Count the lines below that contain the word "nước", and state only that number.

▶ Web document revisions
···
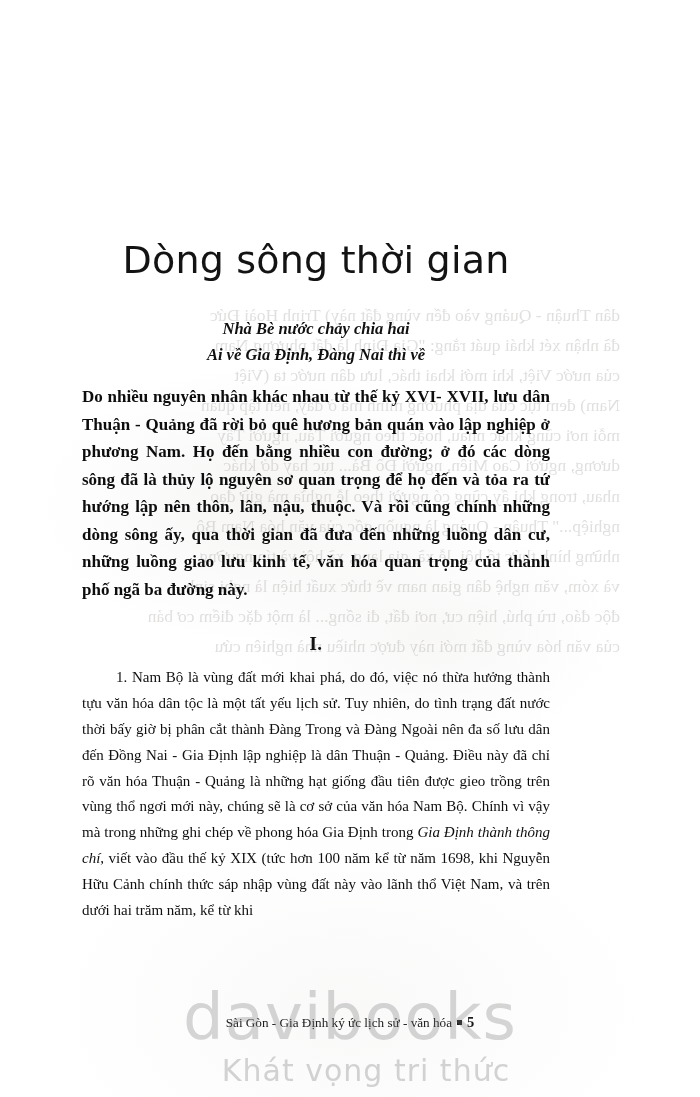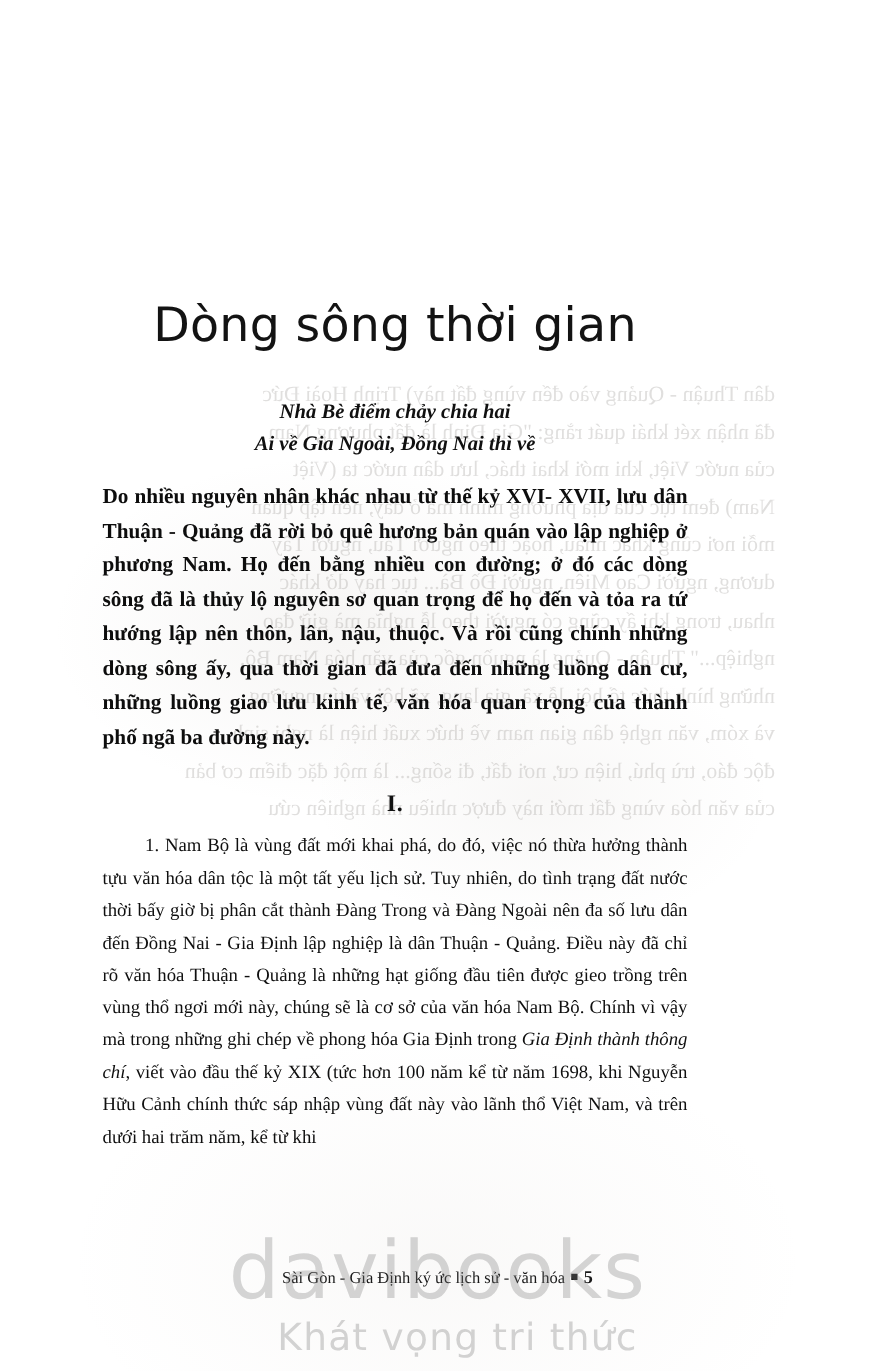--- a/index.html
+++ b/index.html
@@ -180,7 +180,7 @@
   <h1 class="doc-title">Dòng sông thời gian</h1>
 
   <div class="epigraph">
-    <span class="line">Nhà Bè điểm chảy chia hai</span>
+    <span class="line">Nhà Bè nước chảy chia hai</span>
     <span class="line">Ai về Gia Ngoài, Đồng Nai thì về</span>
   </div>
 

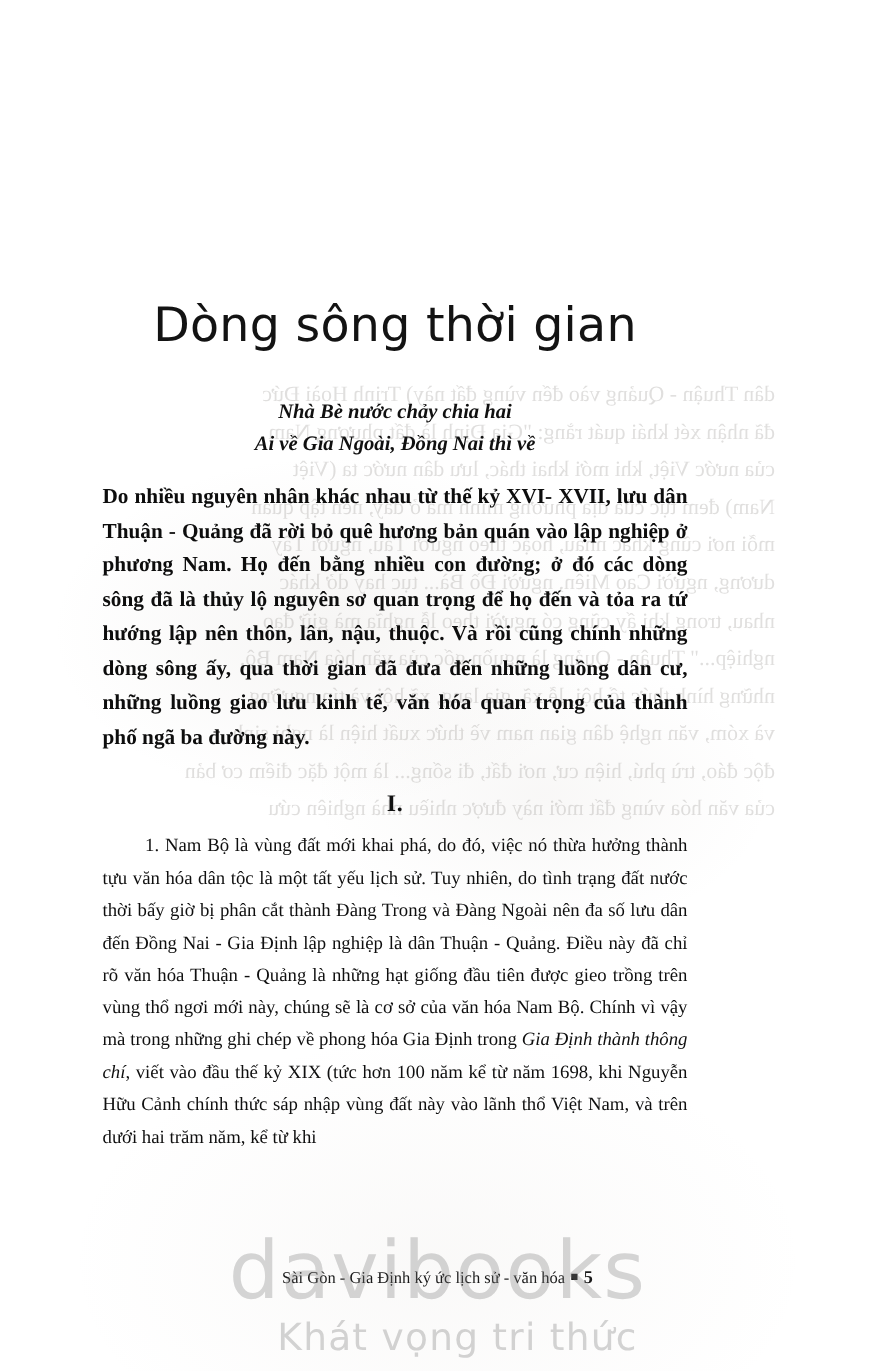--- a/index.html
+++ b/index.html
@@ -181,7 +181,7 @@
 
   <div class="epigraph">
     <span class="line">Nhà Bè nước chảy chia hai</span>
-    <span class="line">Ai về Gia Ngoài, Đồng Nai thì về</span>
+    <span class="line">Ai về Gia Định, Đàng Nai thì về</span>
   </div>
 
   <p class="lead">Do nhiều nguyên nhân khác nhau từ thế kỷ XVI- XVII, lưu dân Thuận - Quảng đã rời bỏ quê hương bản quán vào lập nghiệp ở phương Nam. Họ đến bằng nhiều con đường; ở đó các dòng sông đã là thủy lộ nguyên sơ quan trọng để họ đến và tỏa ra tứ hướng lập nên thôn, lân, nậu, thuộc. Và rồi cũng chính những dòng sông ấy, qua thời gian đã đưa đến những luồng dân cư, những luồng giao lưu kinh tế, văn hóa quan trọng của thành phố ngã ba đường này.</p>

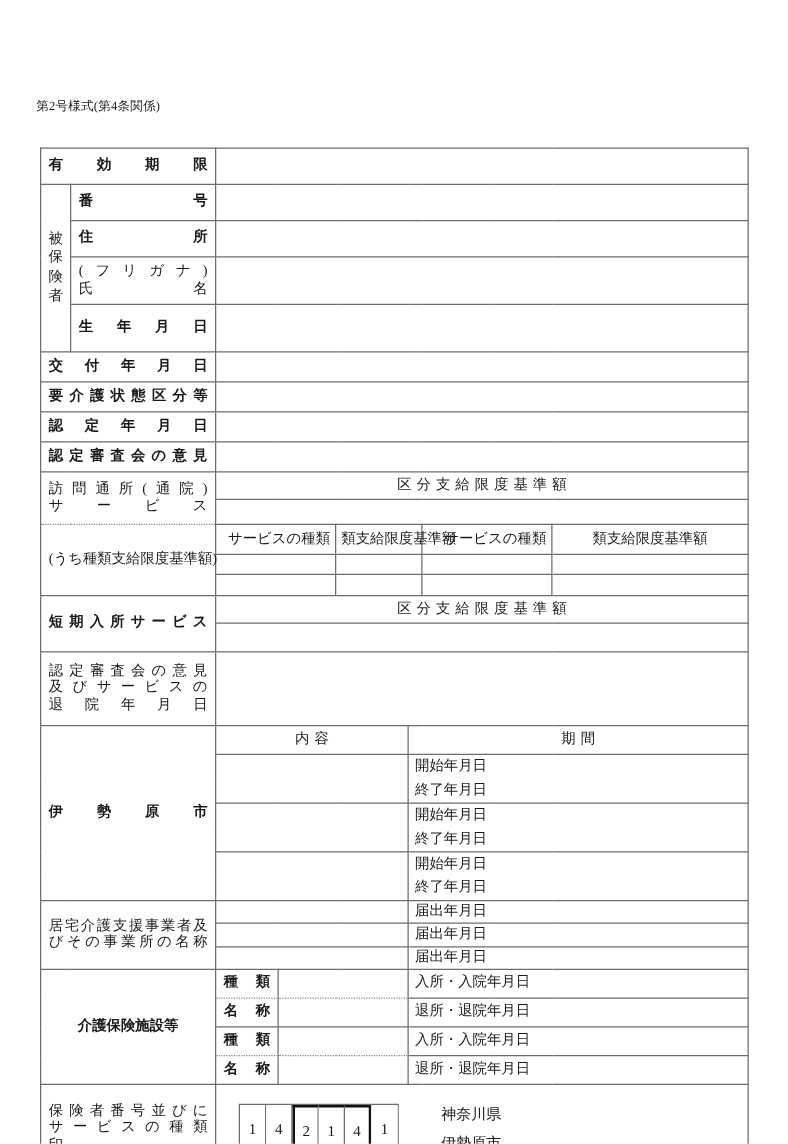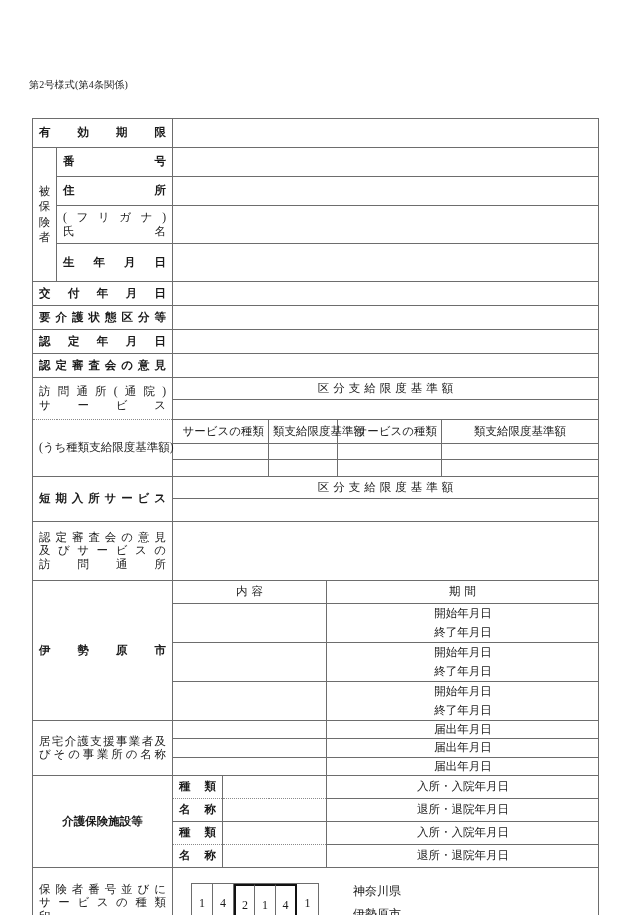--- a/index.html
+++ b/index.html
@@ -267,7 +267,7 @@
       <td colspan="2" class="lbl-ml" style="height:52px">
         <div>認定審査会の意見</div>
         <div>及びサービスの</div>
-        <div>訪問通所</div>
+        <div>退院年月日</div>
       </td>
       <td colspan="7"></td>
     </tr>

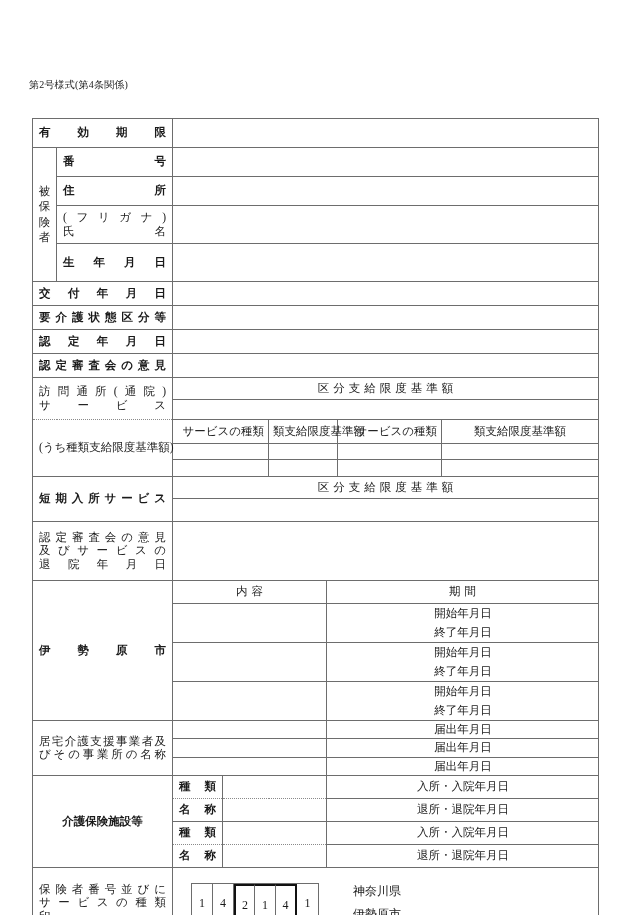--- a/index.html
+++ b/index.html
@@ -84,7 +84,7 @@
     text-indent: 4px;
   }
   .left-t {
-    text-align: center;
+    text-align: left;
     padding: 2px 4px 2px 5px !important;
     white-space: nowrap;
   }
···
▶ Output below
2